1 on RP-HPLC.
Active peak is boxed. Table 1 Purification of mutacins F-59.1 and D-123.1 by hydrophobic chromatography. Step Volume (mL) Activity (AU/mL) Total Protein (mg) Total activity (AU.103) Specific activity (AU/mg) Yield (%) Purification (fold) mutacin F-59.1 Culture supernatant 1000 400 10000 400 40 100 1 Sep-Pak C18 95 3200 3000 304 101 76 2.5 C18 RP-HPLC 2 16000 0.1 32 3.2 × 105 8 8 × 103 mutacin D-123.1 Culture supernatant 675 200 4320 135 31 100 1 Sep-Pak C18 50 1600 8 80 LY3009104 1 × 104 59 320 C18 RP-HPLC 1 800 0.005 0.8 1.6 × 105 0.2 5120 A total of 25 amino acids were sequenced for mutacin F-59.1 and its identity with pediocin-like bacteriocins was confirmed by multiple alignment (Figure 3). The sequence revealed high levels of similarity to class IIa bacteriocins with the presence of the five residues of the common consensus sequence -YGNGV- and the two conserved RG7112 chemical structure cysteine residues at positions 9 and 14. The substitution of unidentified amino acids (annotated X) in the mutacin
F-59.1 sequence with consensus amino acids found in our alignment (Figure 3) and those of others [2, 13], revealed that the following N-terminal sequence KYYGNGVTCGKHSCSVDWSKATTNI matches the molecular mass determined by MALDI-TOF MS analysis (2720 Da +/- 2 Da, due to the formation of selleck inhibitor the current disulfide bridge found between C9 and C14 in pediocin-like bacteriocins [2], (Figure 4)).
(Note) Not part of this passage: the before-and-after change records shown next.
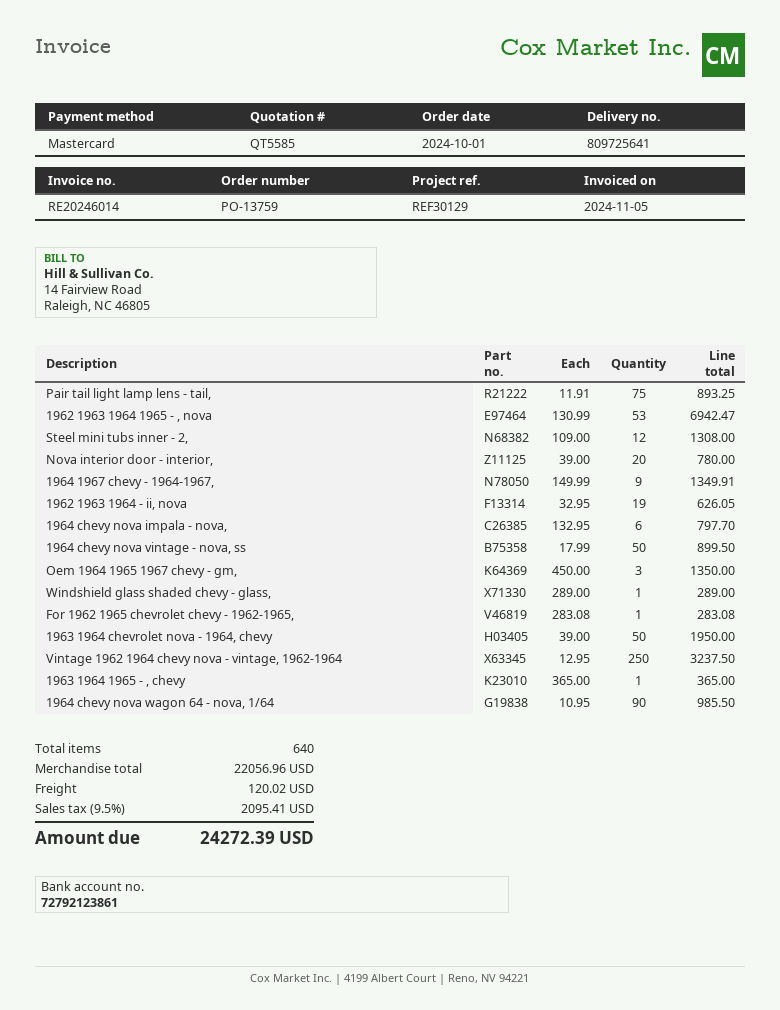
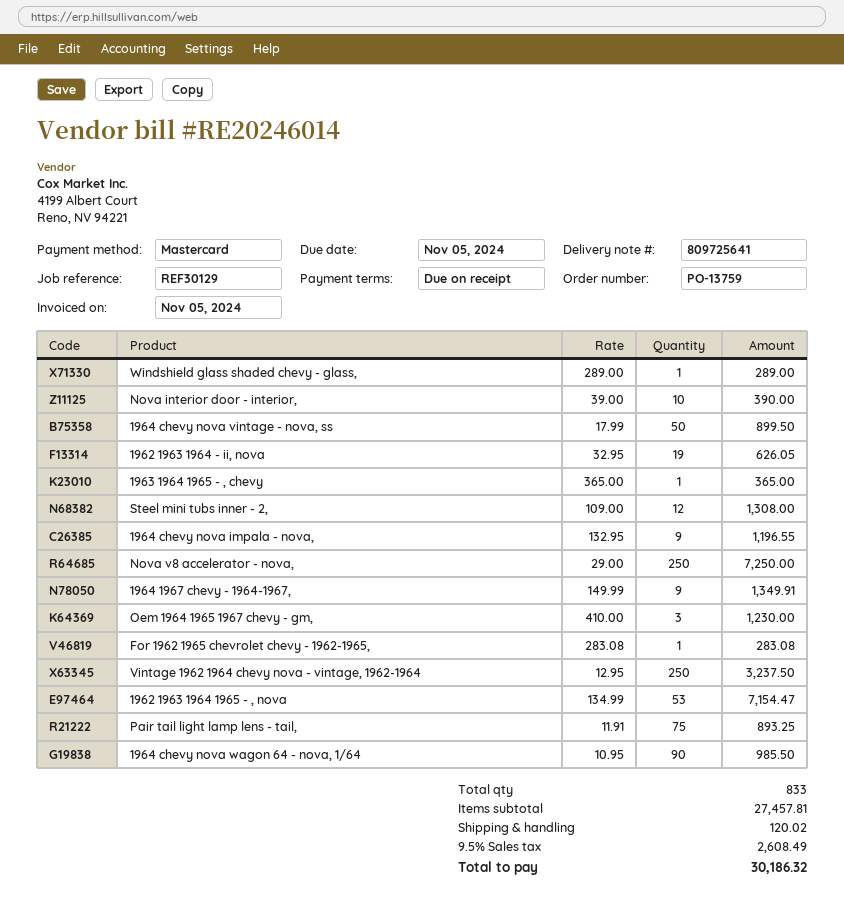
1962 1963 1964 1965 - , nova: 53 x 130.99 = 6942.47 -> 53 x 134.99 = 7154.47
Nova interior door - interior,: 20 x 39.00 = 780.00 -> 10 x 39.00 = 390.00
1964 chevy nova impala - nova,: 6 x 132.95 = 797.70 -> 9 x 132.95 = 1196.55
Oem 1964 1965 1967 chevy - gm,: 3 x 450.00 = 1350.00 -> 3 x 410.00 = 1230.00
1963 1964 chevrolet nova - 1964, chevy: 50 x 39.00 = 1950.00 -> none
Nova v8 accelerator - nova,: none -> 250 x 29.00 = 7250.00
total quantity: 640 -> 833
subtotal: 22056.96 -> 27457.81
tax: 9.5% = 2095.41 -> 9.5% = 2608.49
total: 24272.39 -> 30186.32

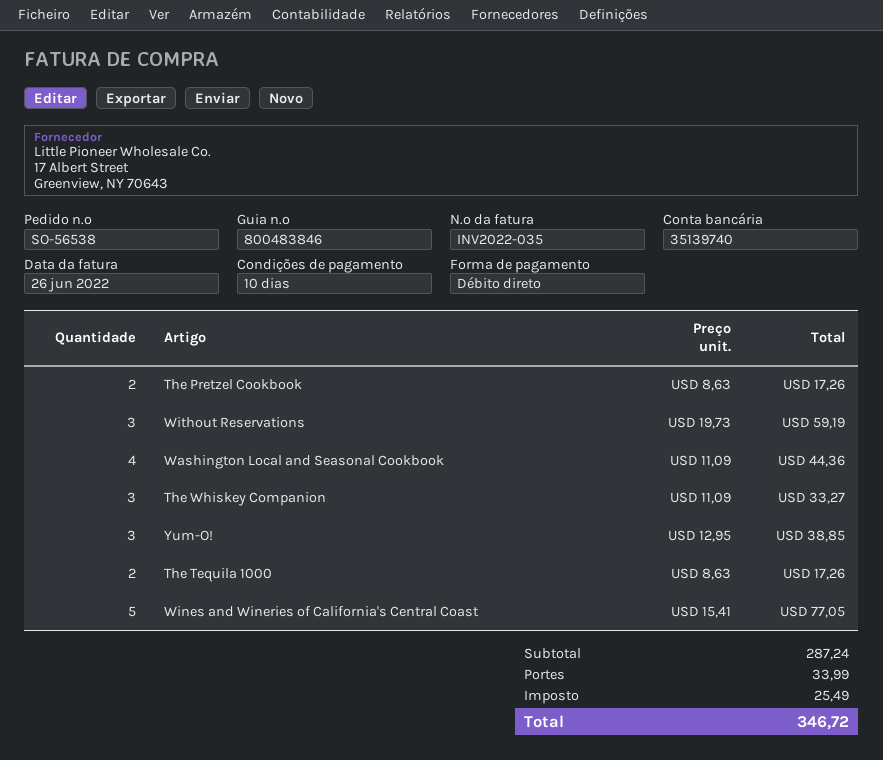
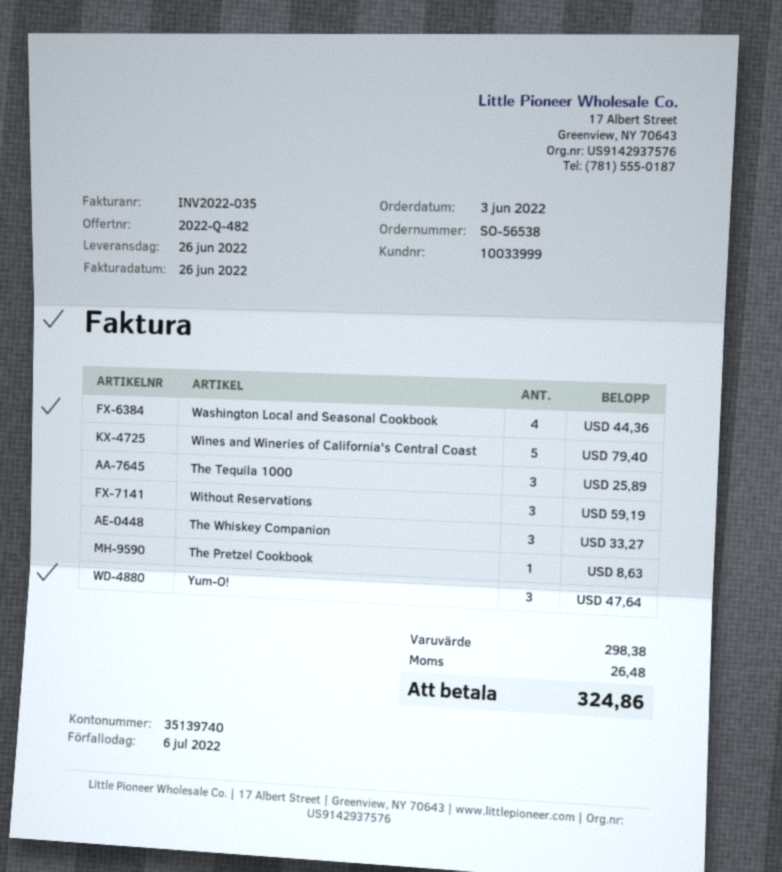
The Pretzel Cookbook: 2 for 17.26 -> 1 for 8.63
Yum-O!: 3 for 38.85 -> 3 for 47.64
The Tequila 1000: 2 for 17.26 -> 3 for 25.89
Wines and Wineries of California's Central Coast: 5 for 77.05 -> 5 for 79.40
subtotal: 287.24 -> 298.38
shipping: 33.99 -> none
tax: 25.49 -> 26.48
total: 346.72 -> 324.86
The isoelectric point of mutacin F-59.1 (pI = 8.71) and secondary structure prediction with this sequence correlate well with other class IIa bacteriocins (Figure 3) [2, 4]. Figure 3 Multiple sequence alignment of mutacin F-59.1 with homologous class IIa bacteriocins. Consensus sequence appears in bold. Some of the leader sequences are shown with the double glycine
motif. Underneath appears in italic the predicted secondary structure Sitaxentan for mutacin F-59.1 and pediocin PA-1. Output classification is as follows: H, alpha-helix; E, extended strand; T, turn; C, the rest [43]. Accession numbers refer to bacteriocins in the protein database from the NCBI (AAC60413, [44]; AAB23877, [45]; AAG28763, [46]; AAL09346, [47]; P35618, [48]; P80953, [49]; ACD01989, [50]; BAB88211, [51]; AAQ95741, [52]). Figure 4 MALDI-TOF-MS spectra obtained for pure mutacin F-59.1. The molecular mass for mutacin D-123.1 was computed to be 2364 Da (Figure 5). However, sequencing of the mutacin D-123 proved to be problematic. Edman degradation of native mutacin D-123.1 was blocked after the first residue (F). The sequence of only the first 9 amino acids was clearly obtained after the derivatisation procedure, but with at least two peaks at each cycle. Figure 5 MALDI-TOF-MS spectra obtained for pure mutacin D-123.1. The growth of M. luteus ATCC 272 was inhibited immediately following the addition of a purified preparation of mutacin F-59.1 at 160 AU/mL as the viable count decreased rapidly and dropped to zero compared to the control.